Multipurpose venue in Southampton, England

Southampton Guildhall (branded the O_{2} Guildhall Southampton) is a multipurpose venue which forms the East Wing of the Civic Centre in Southampton, England. There are three venues in the Guildhall catering for various event formats: the Guildhall itself, the Solent Suite and a lecture theatre.

==History==
The Guildhall, which was designed with a large portico with six Ionic order columns with pediment above, was intended to complement the rest of the Civic Suite and was opened by the Earl of Derby on 13 February 1937. Internally, the principal room was the main hall which was 143 feet long, 71 feet wide and 38 feet high.

It contains a pipe organ, designed by John Compton, which was installed shortly before the opening of the building. The organ is unusual in that it has two distinct consoles: a classical concert organ and a theatre organ. The consoles share the same body of pipes which are housed in chambers above the proscenium arch. At some 4,000 pipes it was also the largest organ ever made by Compton.

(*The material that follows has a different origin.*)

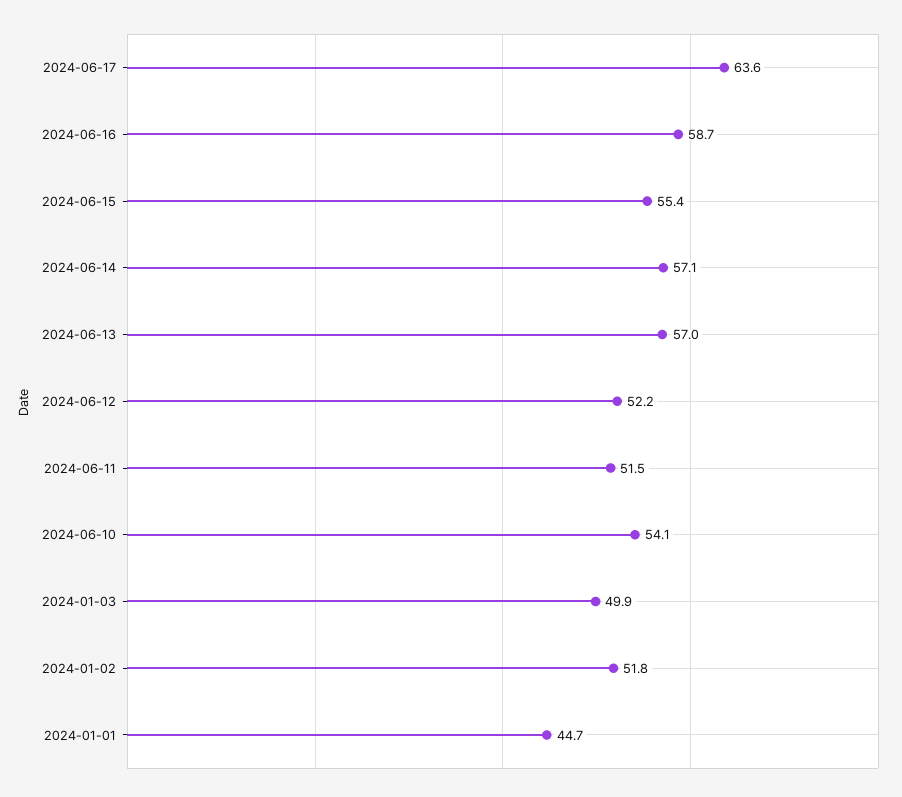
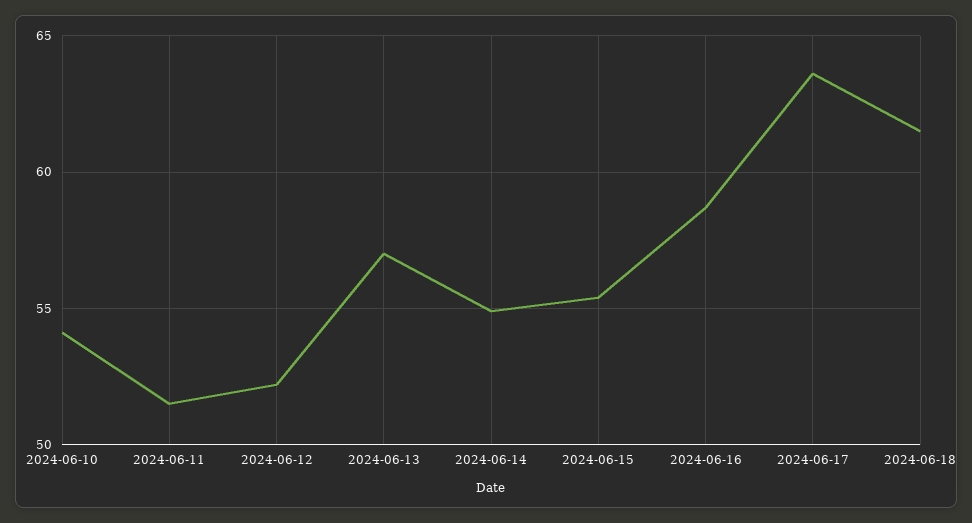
2024-06-14: 57.1 -> 55
2024-01-03: 49.9 -> none
2024-01-02: 51.8 -> none
2024-01-01: 44.7 -> none
2024-06-18: none -> 61.5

The guildhall was used to accommodate French troops, who had escaped from France in June 1940 during the Dunkirk evacuation. During the Southampton Blitz in November 1940, the Guildhall was damaged by a bomb that fell at the rear of the hall causing damage to the rooms behind the stage and killing one person. Another bomb penetrated into the basement below the stage before exploding. The building was also hit by numerous incendiary devices. The Prime Minister, Winston Churchill, visited the guildhall during a tour of the city in January 1941 and it was used for high-level military conferences in spring and summer 1944 in anticipation of the Normandy landings which were coordinated from Southwick House.

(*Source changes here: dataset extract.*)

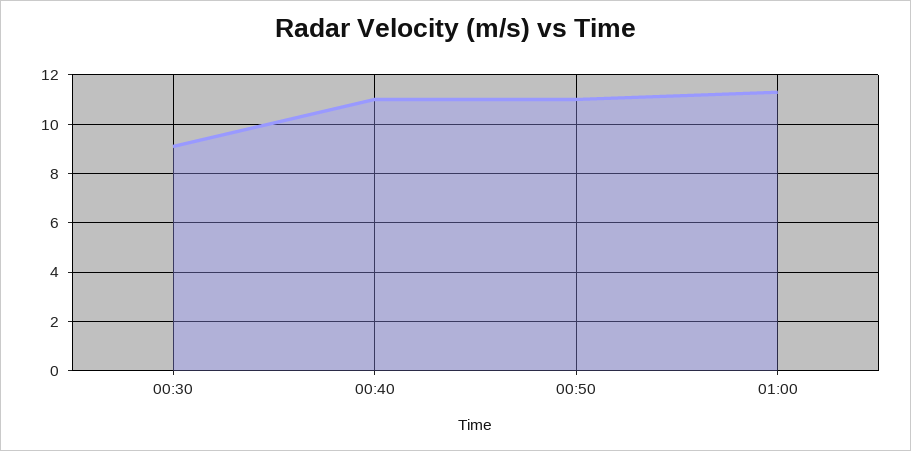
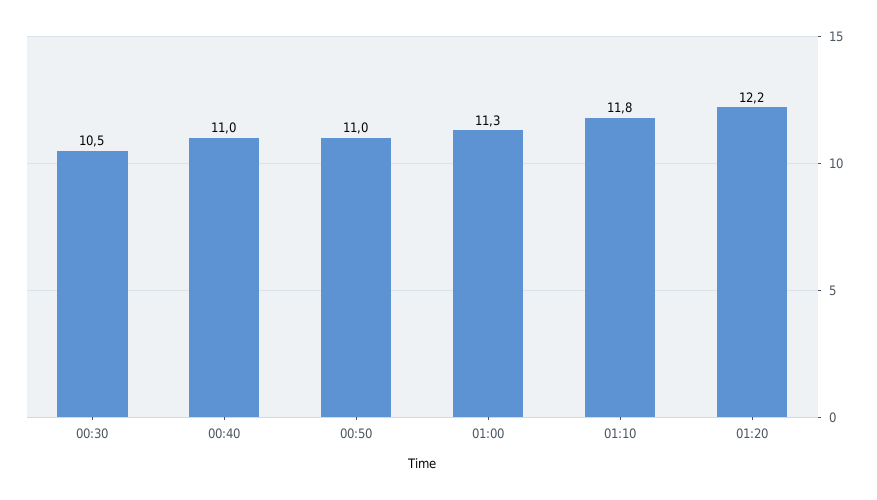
00:30: 9 -> 10.5
01:10: none -> 11.8
01:20: none -> 12.2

A new sprung floor was installed in the main hall in 1955 enabling the guildhall to become a major music venue. Leading performers at the guildhall included rock acts the Rolling Stones in March 1964, the Who in October 1971, and David Bowie in March 1972 during his Ziggy Stardust Tour.

On 7 October 2013, the venue was renamed to the O_{2} Guildhall Southampton, reflecting a partnership between Live Nation UK and O_{2} Telefónica.